The Australian Takeovers Panel has declined to commence proceedings in response to an application from Lion Nathan Limited in relation to the proposed takeover offer for Coopers Brewery Limited (Coopers).

The application by Lion Nathan concerned statements made by the Coopers board regarding the Lion Nathan offer and its recommendation that Coopers' shareholders reject the Lion Nathan offer. Lion Nathan argued that Coopers' statements would confuse shareholders and it sought orders requiring corrective disclosures.

However, the Panel considered that the public statements complained of were not likely to mislead or confuse Coopers shareholders and that complaints concerning the Coopers board not providing its reasons for its recommendation that Coopers shareholders reject the Lion Nathan Offer were premature.

"The public statements that Lion Nathan complained of were not likely to mislead or confuse Coopers shareholders," a statement from the Panel said. "The Panel considers that Lion Nathan's application, in relation to the Coopers board's rejection statement, was premature. The Panel believes that the Coopers board was entitled to reject the offer, in its initial statement, without disclosing its reasons for doing so. The Panel considers that the Coopers board is entitled to wait until the Coopers target's statement to detail the reasons for its recommendation of rejection of the Lion Nathan Offer."

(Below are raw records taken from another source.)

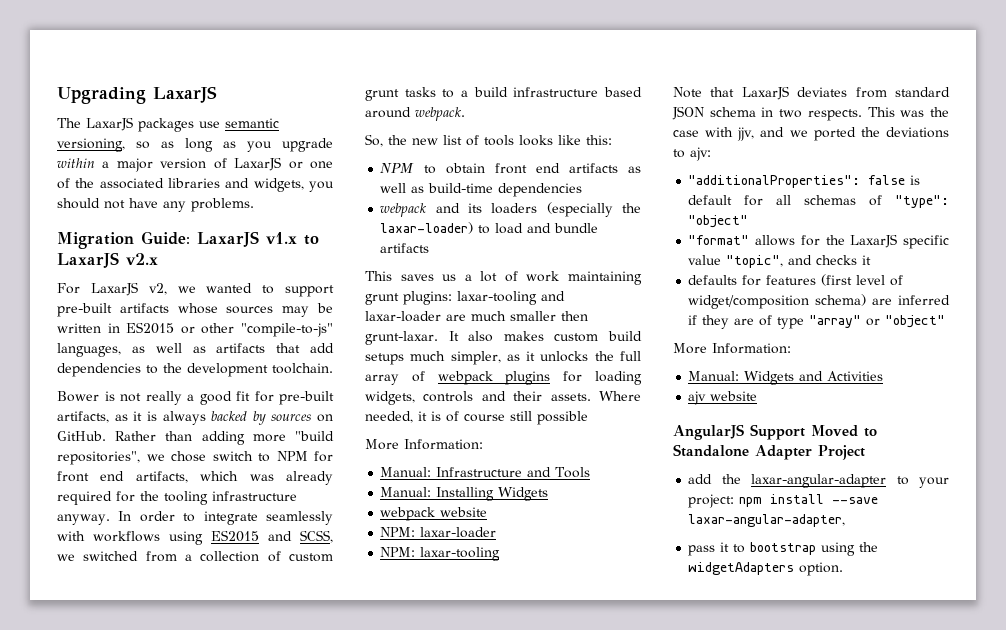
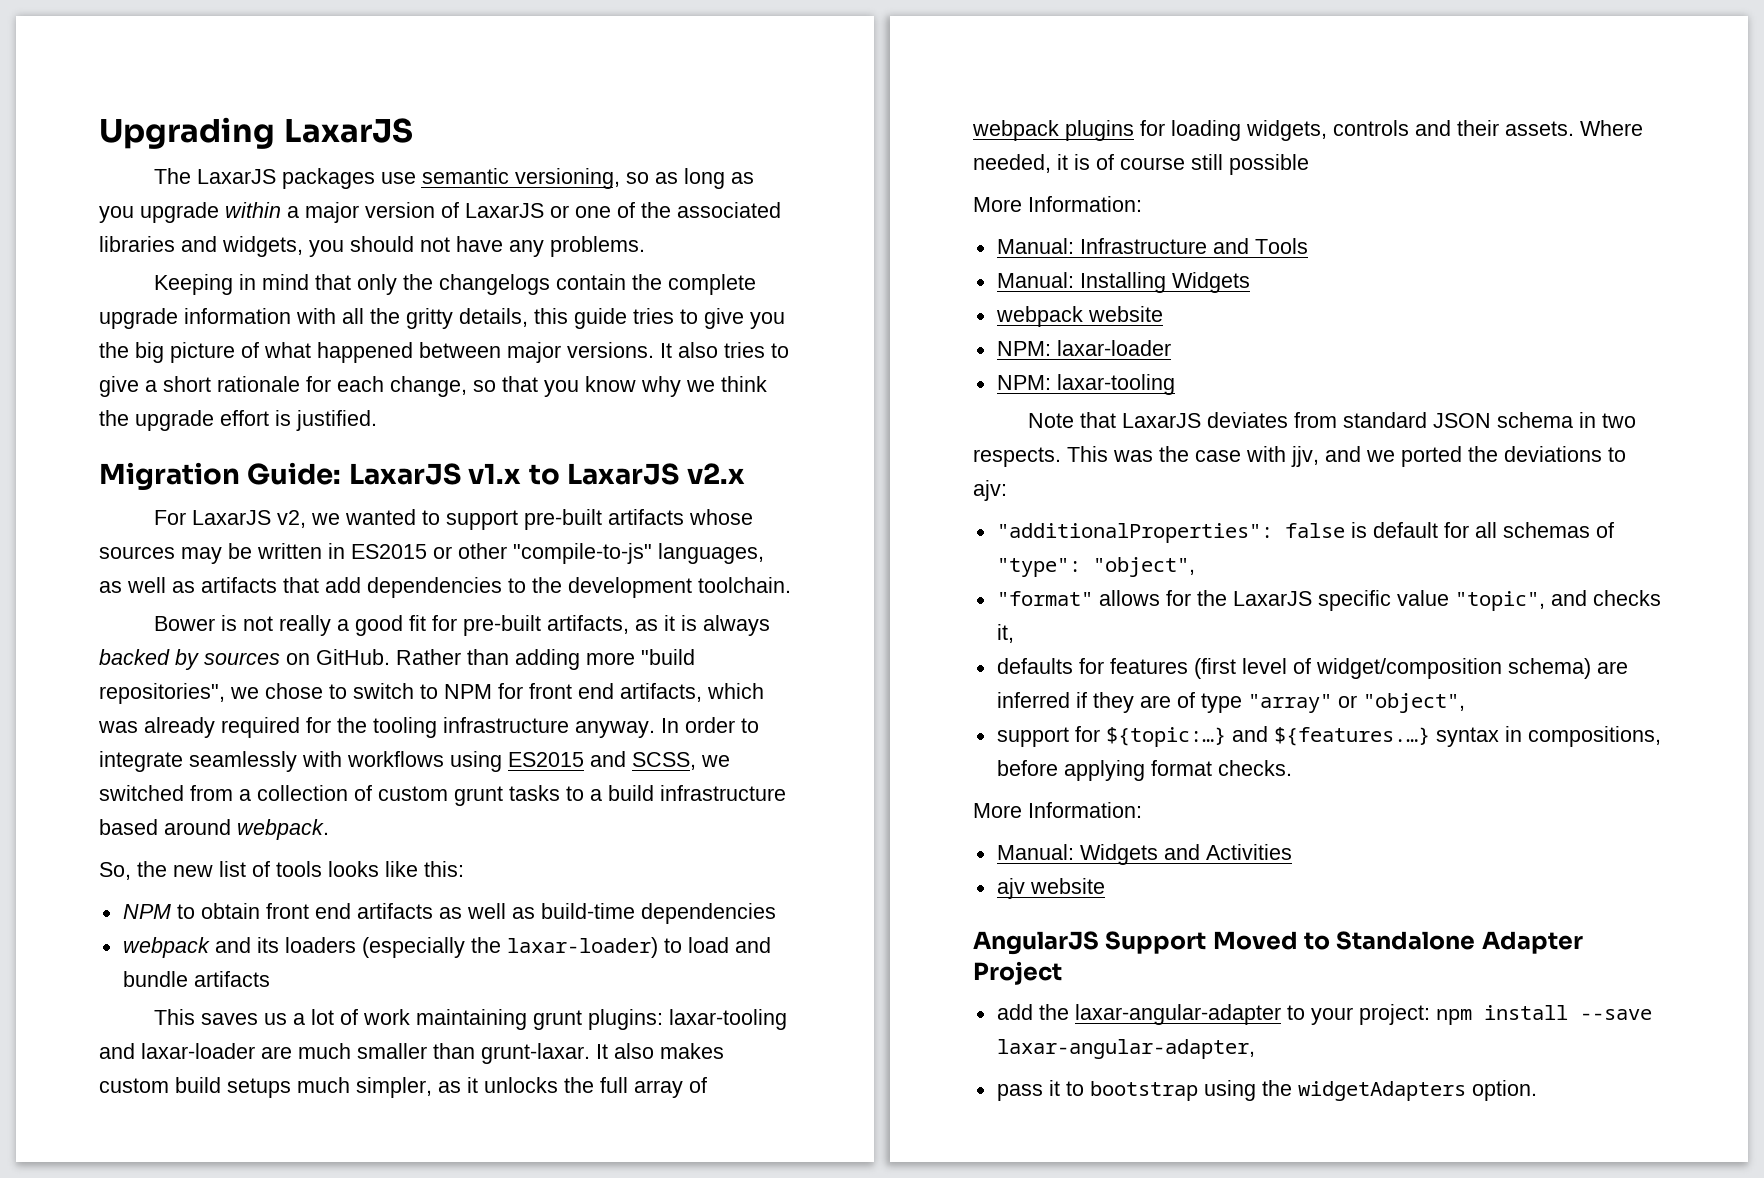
(254, 205) none -> [153,274,756,295] [99,308,785,329] [99,342,789,363] [99,376,767,397] [99,410,377,431] // Keeping in mind that only the changelogs contain the complete upgrade information with all the gritty details, this guide tries to give you the big picture of what happened between major versions. It also tries to give a short rationale for each change, so that you know why we think the upgrade effort is justified.
(206, 456) none -> [329,684,347,699] to
[561,311,588,321] then -> [433,1043,475,1059] than
[688,215,749,228] "object" -> [1092,557,1195,577] "object",
[862,255,872,265] it -> [996,624,1014,643] it,
[885,315,946,328] "object" -> [1362,693,1465,713] [996,726,1661,747] [996,760,1292,781] "object", // support for ${topic:…} and ${features.…} syntax in compositions, before applying format checks.

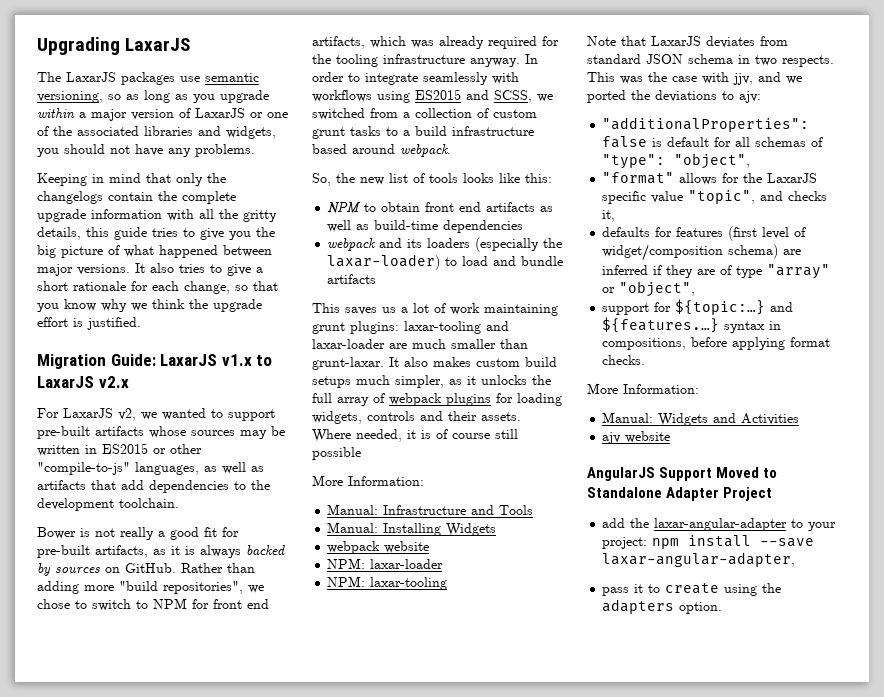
[1089,1081,1198,1101] bootstrap -> [665,583,720,594] create
[1297,1081,1466,1101] widgetAdapters -> [602,599,675,614] adapters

It added: "If Lion Nathan considers that there are matters which need to be clarified, it is entitled to do so in its bidder's statement, or other communications to Coopers shareholders. If Lion Nathan disagrees with the Coopers board's reasons for recommending rejection of the Lion Nathan Offer it is entitled to communicate this to Coopers shareholders after the Coopers target's statement is given to them. By that time, there will still be at least two weeks in which to raise such issues." 

However, the Panel advised parties that it will remain interested in the manner in which the Coopers board conducts the Pre-emptive Rights Regime. The Panel considers that the operation of the Pre-Emptive Rights Regime may affect the proposed acquisition of a substantial interest in Coopers and may affect the control or potential control of Coopers. Therefore the Panel considers that the operation of the Pre-Emptive Rights Regime may, in future, come within the Panel's jurisdiction.